Why are investors sitting on the sidelines? Because they are scared off by the analysts. Investors want to buy Nokia, but they hear analysts saying “Apple will kill Nokia.” Next, they want to buy Apple, but analysts say that “Samsung will kill Apple” and so on. Just about 7-8 years ago, Nokia was the king of the mobile phone world. Just five years ago, BlackBerry was the hot company, then Apple dethroned it and now Samsung is dethroning Apple.
The smartphone market is changing so fast that investors don’t know where to put their money. Many investors are thinking that the smartphone market will continue to change rapidly, and the major players will continue to switch sides. They want to wait until the dust settles before investing. However, it may be too late to make a meaningful profit by then.
Conclusion
Since the smartphone market is expected to grow rapidly as a whole, some investors might want to buy shares from every major smartphone company and see growth in their portfolio. This is not a bad strategy. In fact, I have been holding shares of Apple Inc. (NASDAQ:AAPL) and Nokia for a while, and I bought some BlackBerry shares recently.

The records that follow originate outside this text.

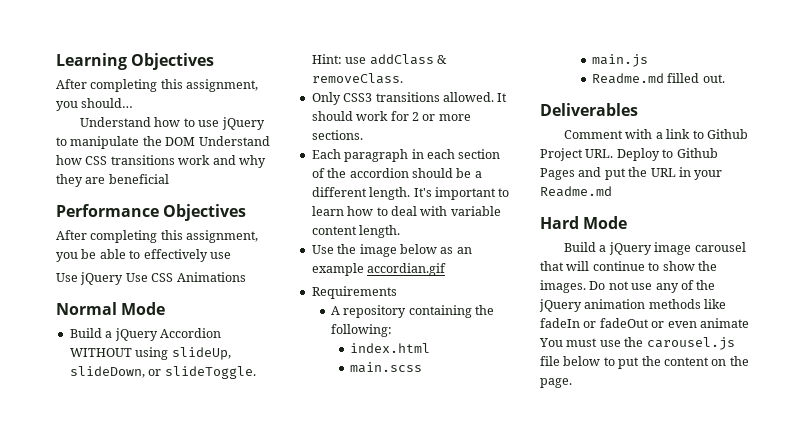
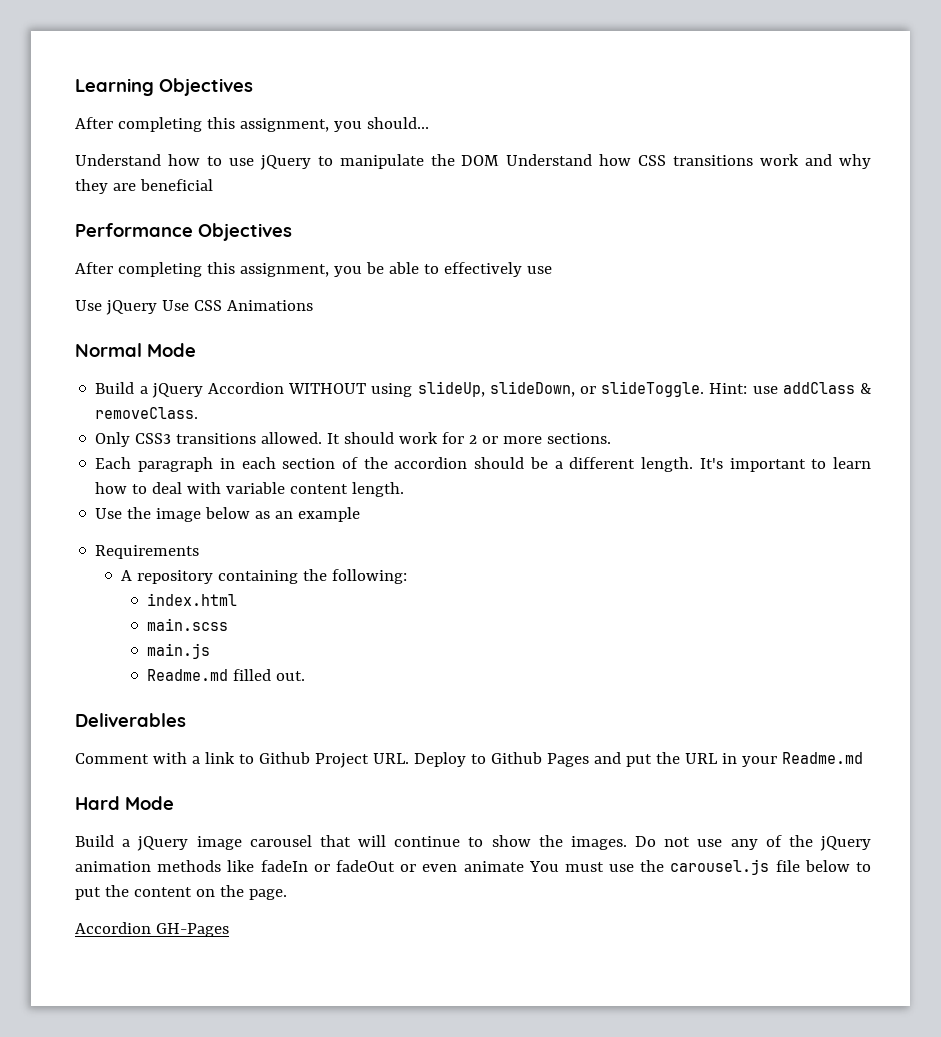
[367,263,447,276] accordian.gif -> (361, 514) none
(572, 383) none -> [75,922,229,937] // Accordion GH-Pages

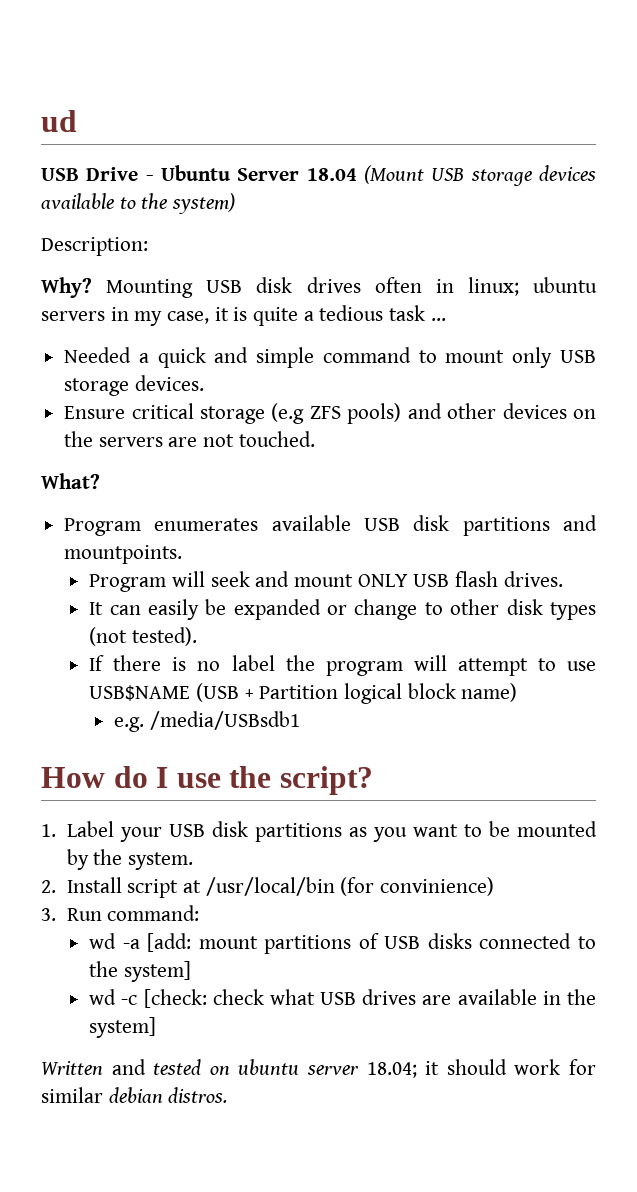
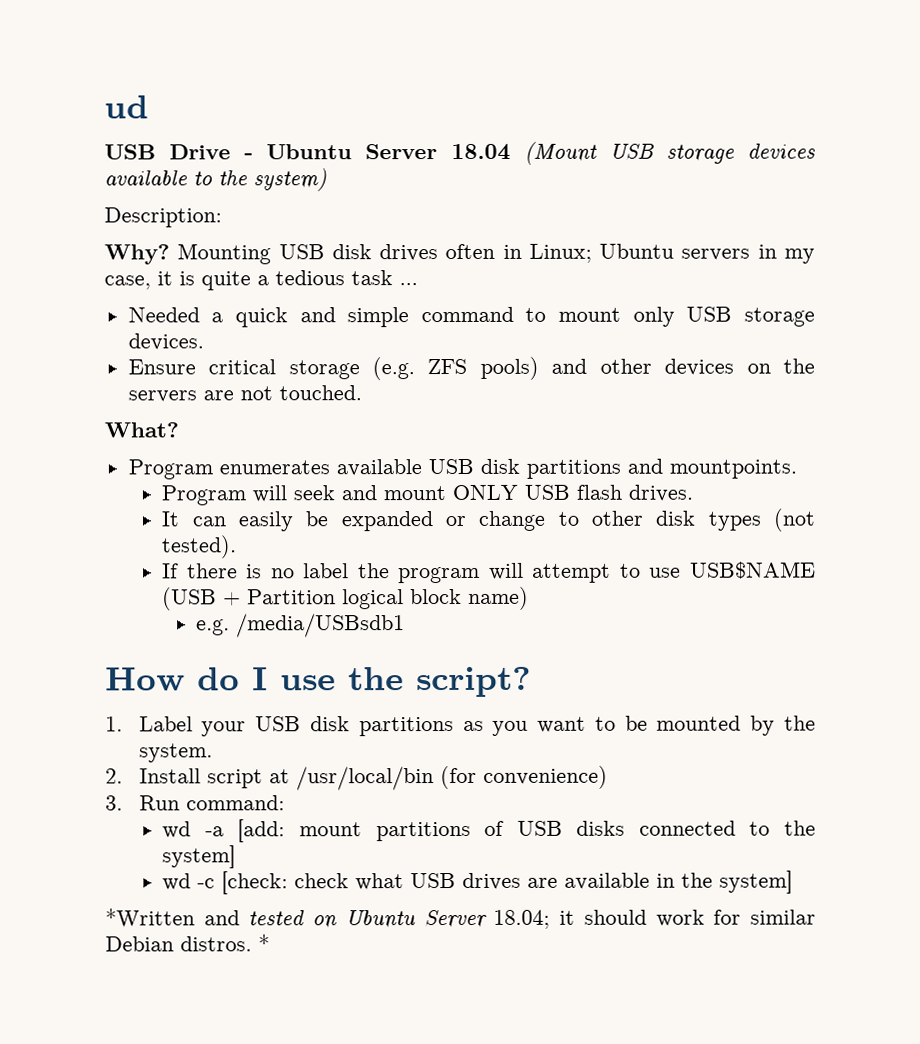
[467,277,597,296] linux; ubuntu -> [528,243,675,263] Linux; Ubuntu
[271,403,305,424] (e.g -> [371,357,415,381] (e.g.
[379,877,494,896] convinience) -> [482,765,608,789] convenience)
[41,1061,103,1075] Written -> [105,908,195,928] *Written
[238,1059,359,1075] ubuntu server -> [344,909,487,929] Ubuntu Server
[108,1087,228,1103] debian distros. -> [105,934,270,952] Debian distros. *

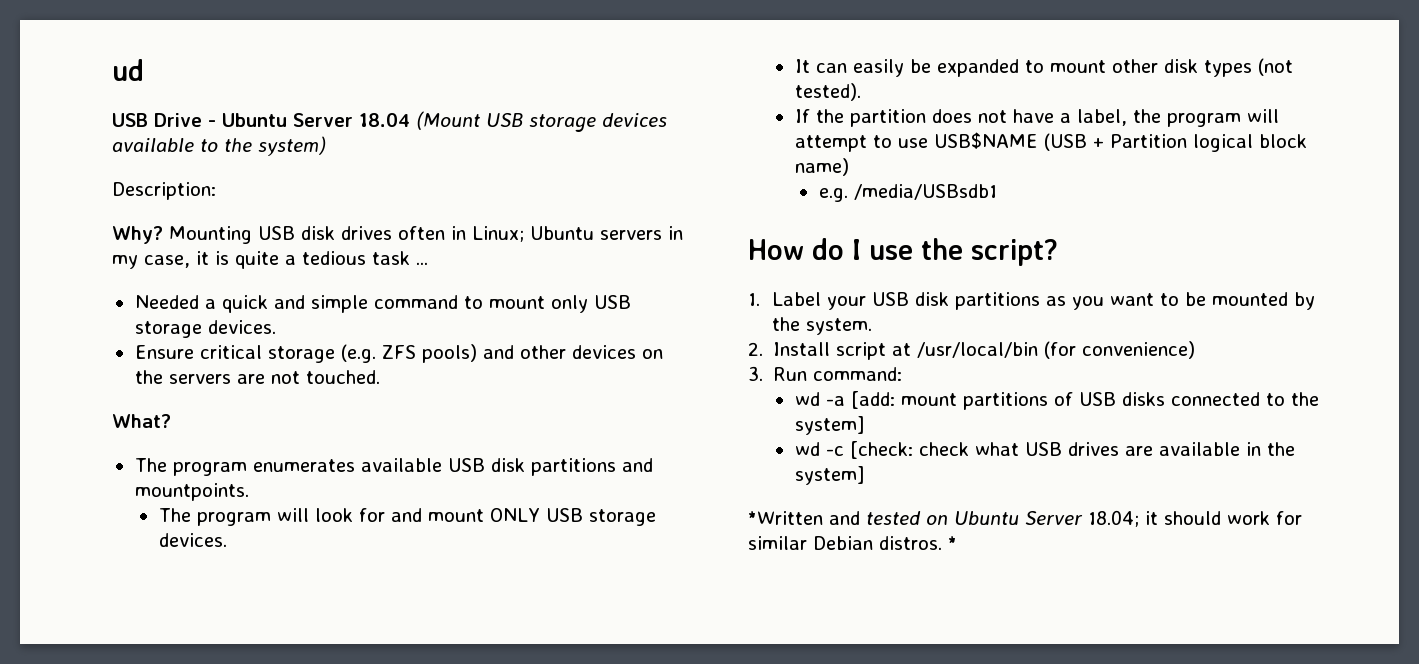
[127,459,213,480] Program -> [134,458,247,476] The program
[161,485,336,506] Program will seek -> [158,508,385,526] The program will look for
[576,484,694,502] flash drives. -> [588,509,656,526] [158,533,227,547] storage devices.
[445,510,580,531] or change to -> [1024,60,1106,73] to mount
[186,563,350,579] there is no label -> [815,109,1127,127] the partition does not have a label,

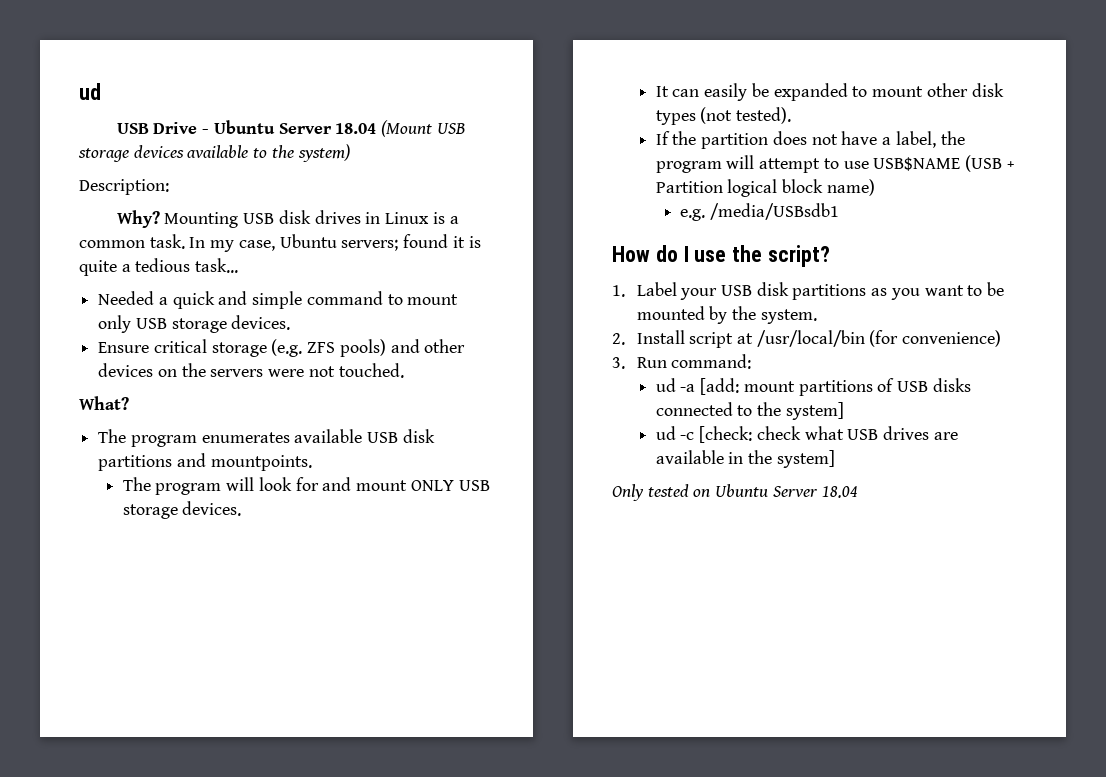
[398,226,683,242] [112,255,190,269] often in Linux; Ubuntu servers in my case, -> [365,212,459,224] [79,234,449,252] in Linux is a common task. In my case, Ubuntu servers; found
[372,251,428,265] task ... -> [195,258,239,273] task...
[236,374,265,384] are -> [268,369,305,377] were
[794,392,820,406] wd -> [655,378,676,392] ud
[794,442,820,456] wd -> [655,426,676,440] ud
[748,511,860,525] *Written and -> [612,484,644,501] Only
[1088,510,1302,527] [748,536,957,550] 18.04; it should work for similar Debian distros. * -> [821,486,858,498] 18.04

In the near future, I will be also looking into Sony. Here is the thing though: you don’t want to put all your life savings into one industry no matter what. Investors should make sure to diversify their portfolios as much as possible.
Now, I can hear some readers say “what about Google Inc (NASDAQ:GOOG)?” After all, in the recent months, a lot of money flew from Apple to Google. Of course, Google Inc (NASDAQ:GOOG) will continue to benefit from rapidly growing smart phone market and it can be another good bet for the investors, even though its current valuation is not as attractive as Apple Inc. (NASDAQ:AAPL)’s. Google Inc (NASDAQ:GOOG) will still have to find a better way of monetizing Android.
Jacob Steinberg owns shares of Apple, Microsoft, and Nokia. The Motley Fool recommends Apple. The Motley Fool owns shares of Apple.